The Cold War, 1940-1989 - Noam Chomsky

Mushroom cloud

Noam Chomsky explains the nature of the Cold War between the West and the Soviet Union before its collapse in 1989.

Submitted by Steven. on September 9, 2006


How the Cold War worked

Despite much pretence, national security has not been a maj or concern of
US planners and elected officials. The historical record reveals this clearly.
Few serious analysts took issue with George Kennan's position that "it
is not Russian military power which is threatening us, it is Russian political
power" (October 1947); or with President Eisenhower's consistent view
that the Russians intended no military conquest of Western Europe and that
the major role of NATO was to "convey a feeling of confidence to exposed
populations, a confidence which will make them sturdier, politically, in their
opposition to Communist inroads."



Similarly, the US dismissed possibilities for peaceful resolution of the Cold
War conflict, which would have left the "political threat" intact.
In his history of nuclear weapons, McGeorge Bundy writes that he is "aware
of no serious contemporary proposal... that ballistic missiles should somehow
be banned by agreement before they were ever deployed," even though these
were the only potential military threat to the US. It was always the "political"
threat of so-called "Communism" that was the primary concern.



(Recall that "Communism" is a broad term, and includes all those
with the "ability to get control of mass movements... something we have
no capacity to duplicate," as Secretary of State John Foster Dulles privately
complained to his brother Allen, CIA director, "The poor people are the
ones they appeal to," he added, "and they have always wanted to
plunder the rich." So they must be overcome, to protect our doctrine
that the rich should plunder the poor.)

Of course, both the US and USSR would have preferred that the other simply
disappear. But since this would obviously have involved mutual annihilation,
a system of global management called the Cold War was established.



According to the conventional view, the Cold War was a conflict between two
superpowers, caused by Soviet aggression, in which we tried to contain the
Soviet Union and protect the world from it. If this view is a doctrine of
theology, there's no need to discuss it. If it is intended to shed some light
on history, we can easily put it to the test, bearing in mind a very simple
point: if you want to understand the Cold War, you should look at the events
of the Cold War. If you do so, a very different picture emerges.



On the Soviet side, the events of the Cold War were repeated interventions
in Eastern Europe: tanks in East
Berlin (1953)
and Budapest (1956) and Prague (1968). These interventions took place along the route that was
used to attack and virtually destroy Russia three times in this century alone.
The invasion of Afghanistan is the one example of an intervention outside
that route, though also on the Soviet border.
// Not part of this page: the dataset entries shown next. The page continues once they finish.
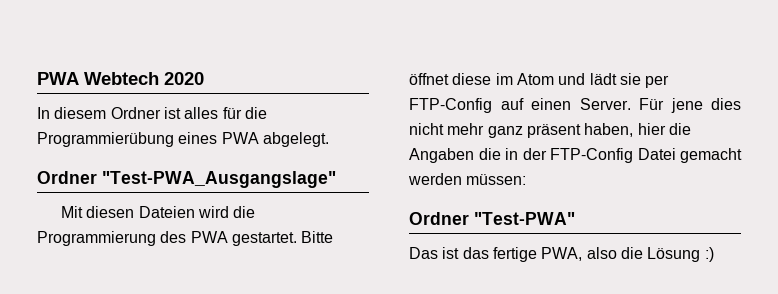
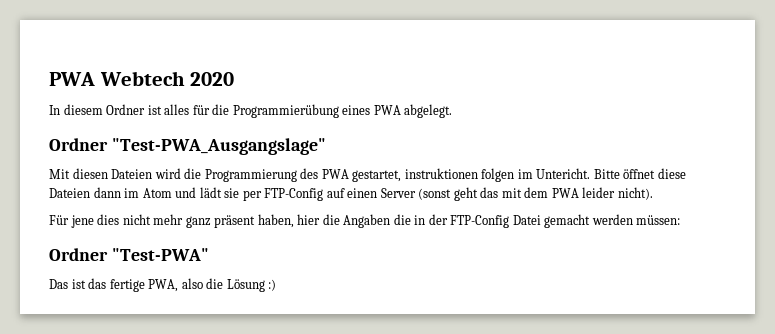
[231,232,297,246] gestartet. -> [352,168,591,182] gestartet, instruktionen folgen im Untericht.
(492, 79) none -> [49,187,121,198] Dateien dann
[579,98,631,110] Server. -> [380,187,653,201] Server (sonst geht das mit dem PWA leider nicht). //

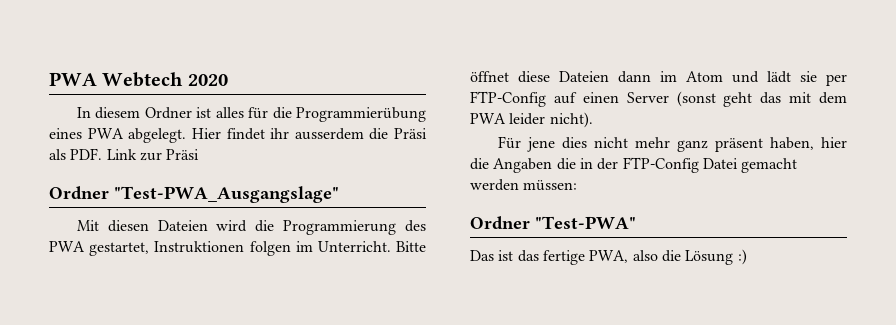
(453, 111) none -> [191,128,427,140] [49,148,200,161] Hier findet ihr ausserdem die Präsi als PDF. Link zur Präsi
[404,168,478,179] instruktionen -> [154,241,245,253] Instruktionen
[536,168,591,179] Untericht. -> [317,241,391,252] Unterricht.

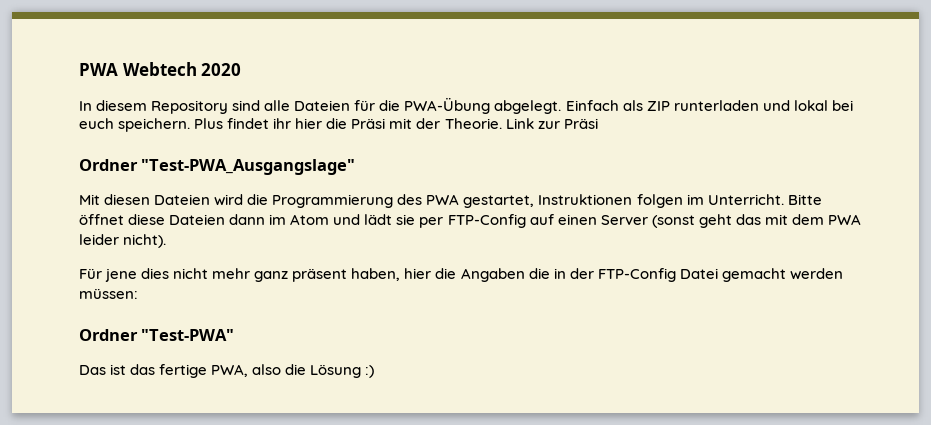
[144,107,426,122] [49,128,221,143] Ordner ist alles für die Programmierübung eines PWA abgelegt. Hier -> [151,97,853,114] [79,118,224,132] Repository sind alle Dateien für die PWA-Übung abgelegt. Einfach als ZIP runterladen und lokal bei euch speichern. Plus
[294,128,364,140] ausserdem -> [295,118,323,129] hier
[49,148,103,160] als PDF. -> [389,118,502,129] mit der Theorie.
On the US side, intervention was worldwide, reflecting the status attained
by the US as the first truly global power in history.



On the domestic front, the Cold War helped the Soviet Union entrench its military-bureaucratic
ruling class in power, and it gave the US a way to compel its population to
subsidise high-tech industry. It isn't easy to sell all that to the domestic
populations. The technique used was the old stand-by-fear of a great enemy.



The Cold War provided that too. No matter how outlandish the idea that the
Soviet Union and its tentacles were strangling the West, the "Evil Empire"
was in fact evil, was an empire and was brutal. Each superpower controlled
its primary enemy - its own population - by terrifying it with the (quite
real) crimes of the other.



In crucial respects, then, the Cold War was a kind of tacit arrangement between
the Soviet Union and the United States under which the US conducted its wars
against the Third World and controlled its allies in Europe, while the Soviet
rulers kept an iron grip on their own internal empire and their satellites
in Eastern Europe - each side using the other to justify repression and violence
in its own domains. The Cold War even had a cultural component, with rival interventions in the art world.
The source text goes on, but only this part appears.